Objective: To use 3-dimensional (3D) facial averages to test the hypothesis that the facial morphologies of 2 European white groups (Slovenia and Wales) have no differences.
Methods: Fifty males and 50 females from Wales and 43 males and 44 females from Slovenia were included in the study. Subjects ranged from 18 to 30 years of age. Four subgroups were formed: Slovenian males (SM), Slovenian females (SF), Welsh males (WM), and Welsh females (WF). 3D data were acquired using a laser scanning system. An average face for each subgroup was obtained using a previously validated mathematical algorithm. Facial differences were quantified after average faces had been superimposed using a previously validated method.
Results: A total of 187 subjects from Slovenia and Wales formed 4 gender-specific subgroups. Absolute differences between subgroups ranged from 0.36 mm to 1.51 mm. The mean linear facial difference between SF and WF was 0.64 ± 0.51 mm, and between SM and WM was 0.36 ± 0.41 mm. Similarities between subgroups ranged from 13.43% (SF, WF) to 70.23% (SM, WM). Slovenian males and females tend to express Class III facial morphology when compared with the Welsh gender–specific subgroups. Male faces, in general, have more pronounced nasal, brow, and frontal regions and mandibles when compared with females. Female faces have more prominent malar and periocular areas.

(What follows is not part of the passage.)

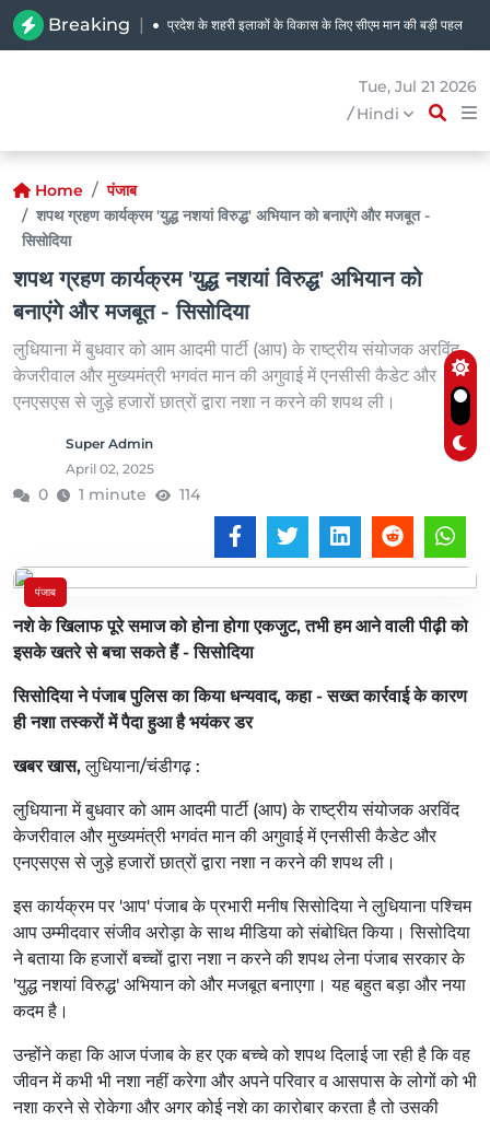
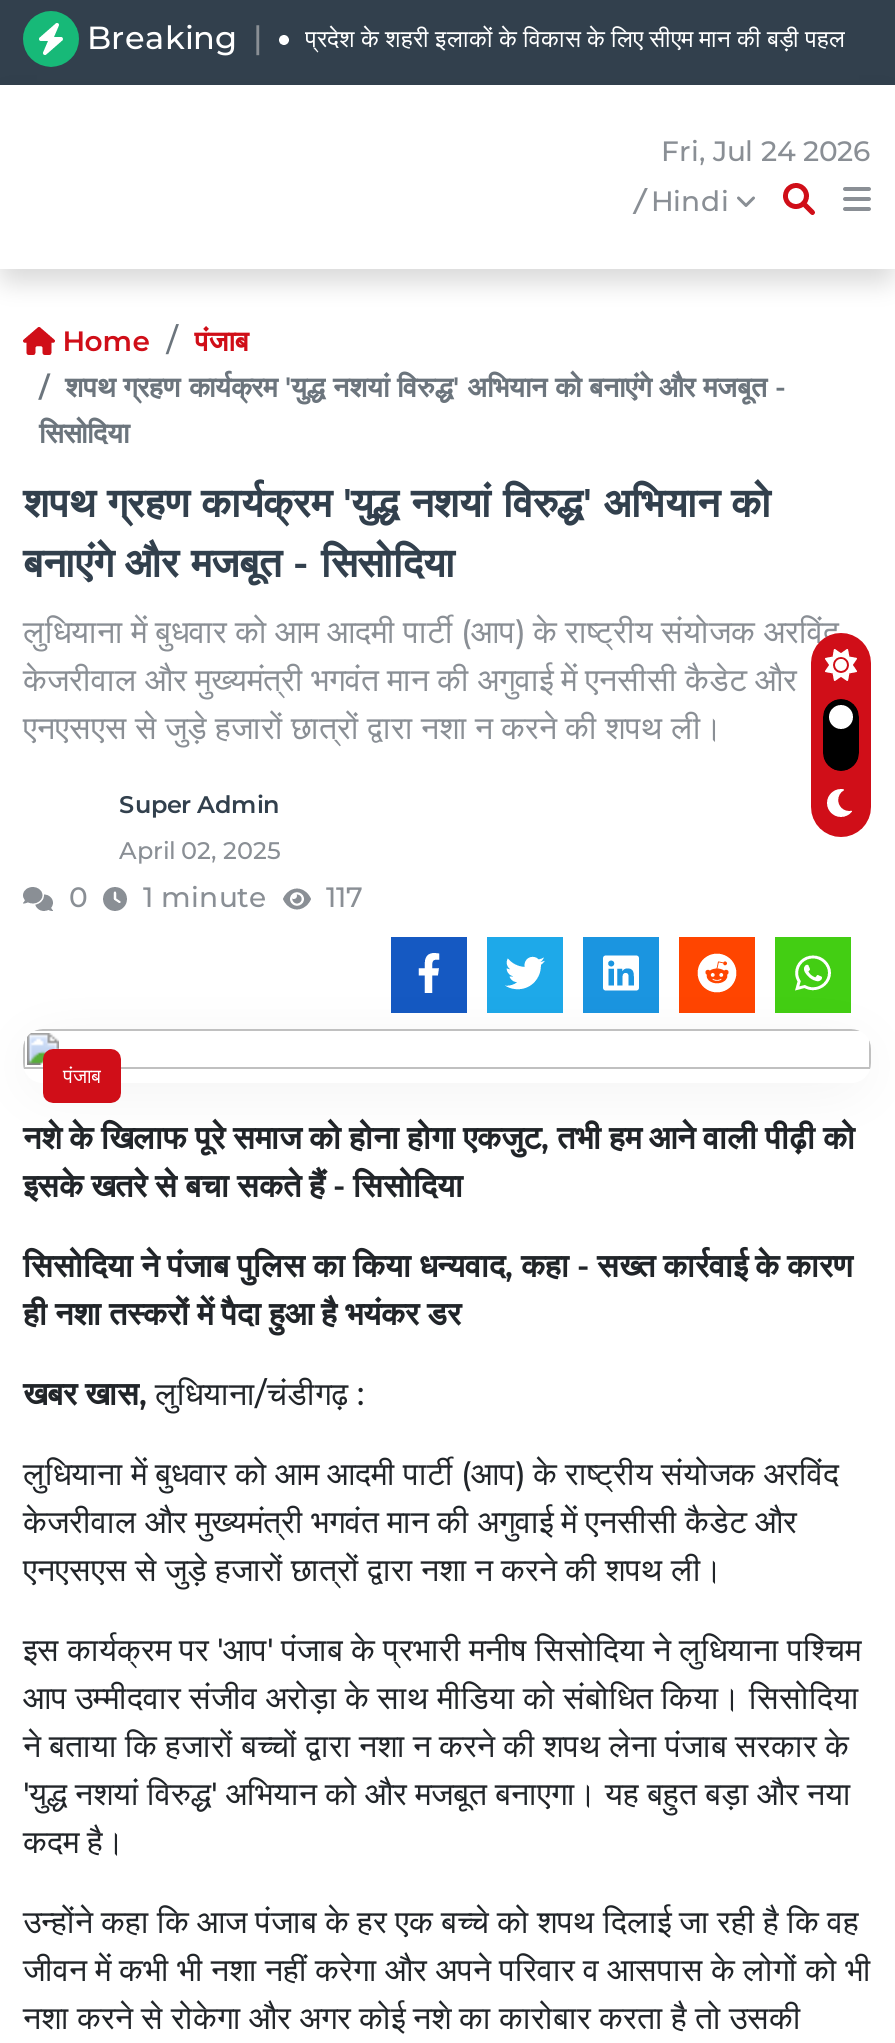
[359,77,477,96] Tue, Jul 21 2026 -> [661,133,871,169] Fri, Jul 24 2026
[179,484,200,504] 114 -> [326,879,362,915] 117

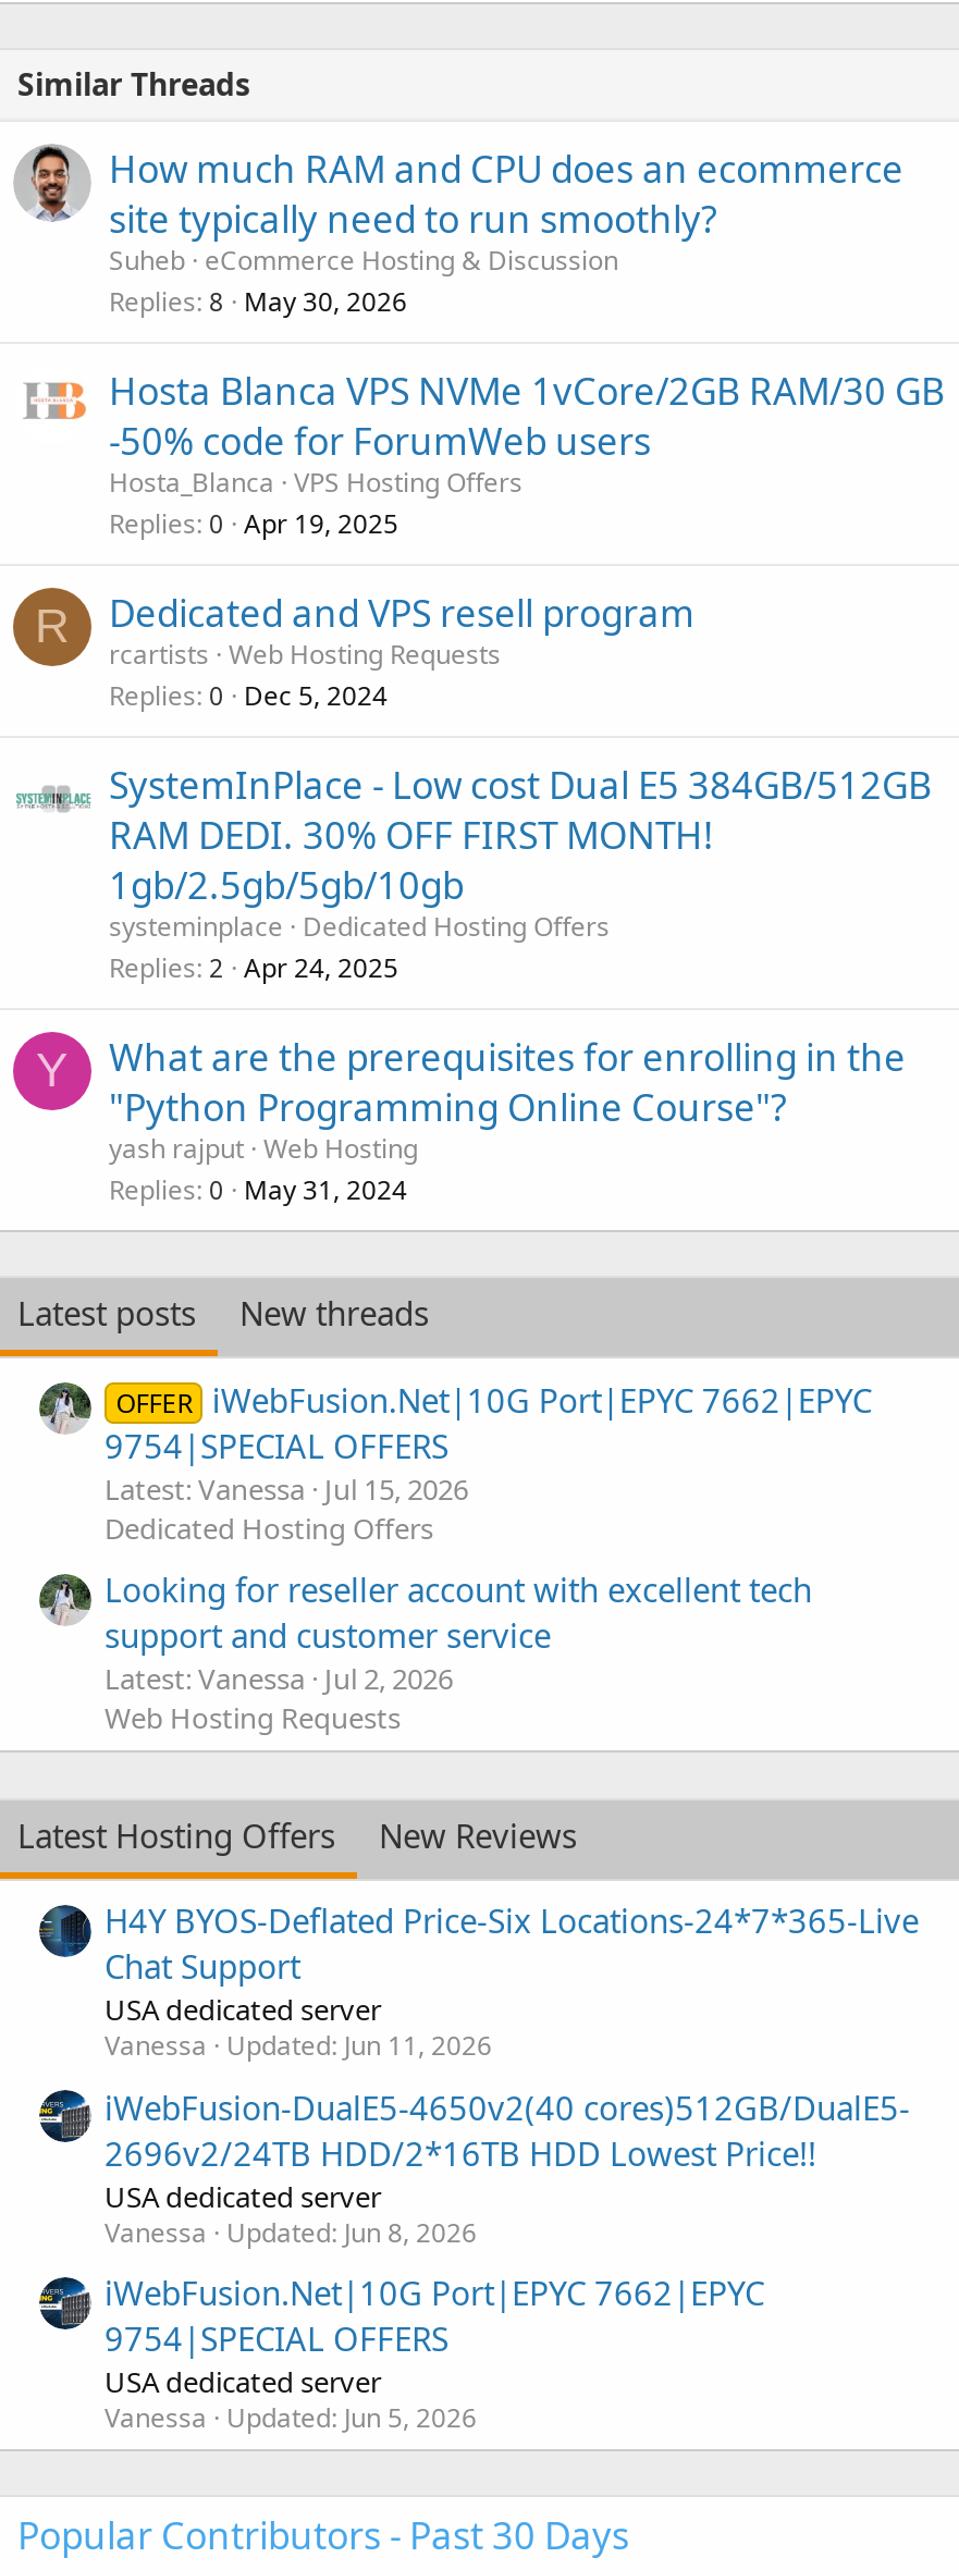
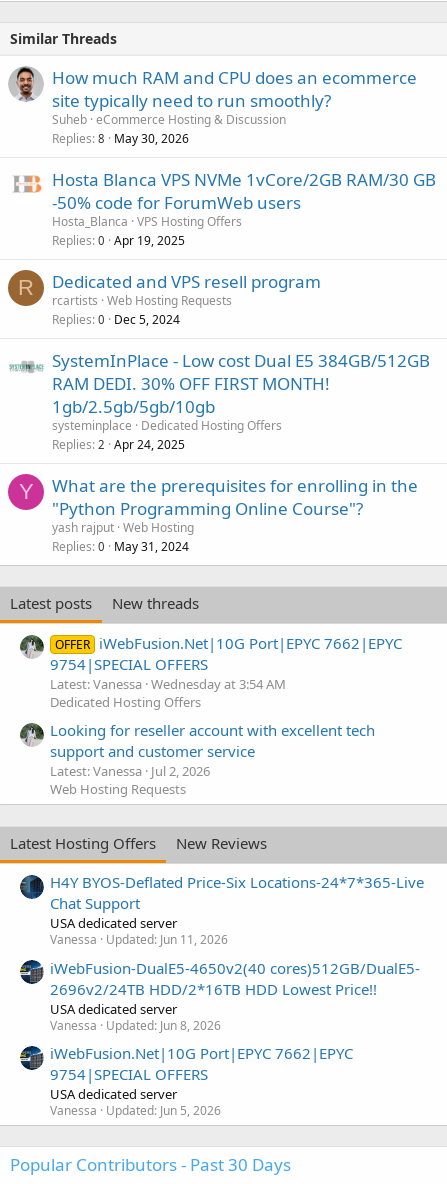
[104,1469,468,1508] Latest: Vanessa Jul 15, 2026 -> [50,675,286,693] Latest: Vanessa Wednesday at 3:54 AM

Conclusion: The hypothesis is rejected. Morphologic differences exist between Slovenian and Welsh faces.
Three-dimensional (3D) imaging in orthodontics and maxillofacial surgery has been developing at a fast pace over the past 20 years. Different noninvasive and radiographic methods have been introduced, and they have proved valid and reliable as compared with direct anthropometry.1 The 3D imaging methods include photogrammetry, laser acquisition systems, structured light systems, video imaging, and x-ray methods such as computerized tomography (CT), cone beam computerized tomography (CBCT), magnetic resonance imaging (MRI), and ultrasound (US).2
Clinicians have been using 2-dimensional (2D) diagnostic methods to the present day (lateral and frontal cephalogram, dental panoramic tomogram [DPT], intraoral and extraoral photographs) because 3D systems have been expensive and complex to use. However, technological advances have brought us to the place where acquisition of 3D human data is safe and affordable, and the input is as precise and easy as 3D physical object input. Moreover, to further streamline practice workflow, some practice management and imaging management software applications are being reengineered, so they will be able to efficiently handle and analyze these highly precise 3D data formats.3
3D imaging is now being applied for different orthodontic and maxillofacial assessments: 3D treatment planning, preorthodontic and postorthodontic and/or surgical treatment, evaluation of postoperative swelling, 3D prefabricated archwires, research, and distinction between different syndromes involving craniofacial deformities.4,5 3D imaging using a laser scanning system proved reliable over 3 minutes and 3 days, with accuracy within 0.85 mm.6 A recent in vitro study using a photogrammetric tool for 3D acquisition showed a system error within 0.2 mm.7 The 3D CBCT measurements were statistically significantly different from measurements performed on ex vivo skulls in two thirds of measurements, but this statistical significance probably was not clinically relevant.8
Data derived from the use of 3D imaging tools to compare facial morphology among different nations are limited. The aim of this study is to use a commercially available laser scanning system and software to compare the facial morphologic differences between white populations from Slovenia and Wales.
MATERIALS AND METHODS
Two uniquely distinct groups were included in this study. Subjects from the first group were invited from the University Medical Centre in Ljubljana, Slovenia, at the Division for Stomatology. Subjects from the second group were invited from the Department of Dental Health and Biological Sciences, Dental School, Cardiff, Wales. Inclusion criteria required that subjects (1) were of white descent; (2) were between 18 and 30 years of age; (3) had no adverse skeletal deviations (a basic orofacial examination was performed to exclude them); (4) had a normal body mass index (BMI)—18.5 to 25; and (5) had no gross craniofacial anomalies.
This study was approved by the relevant institutional review boards. It was conducted according to the principles of the Helsinki-Tokyo declaration. Informed consent was obtained from all subjects.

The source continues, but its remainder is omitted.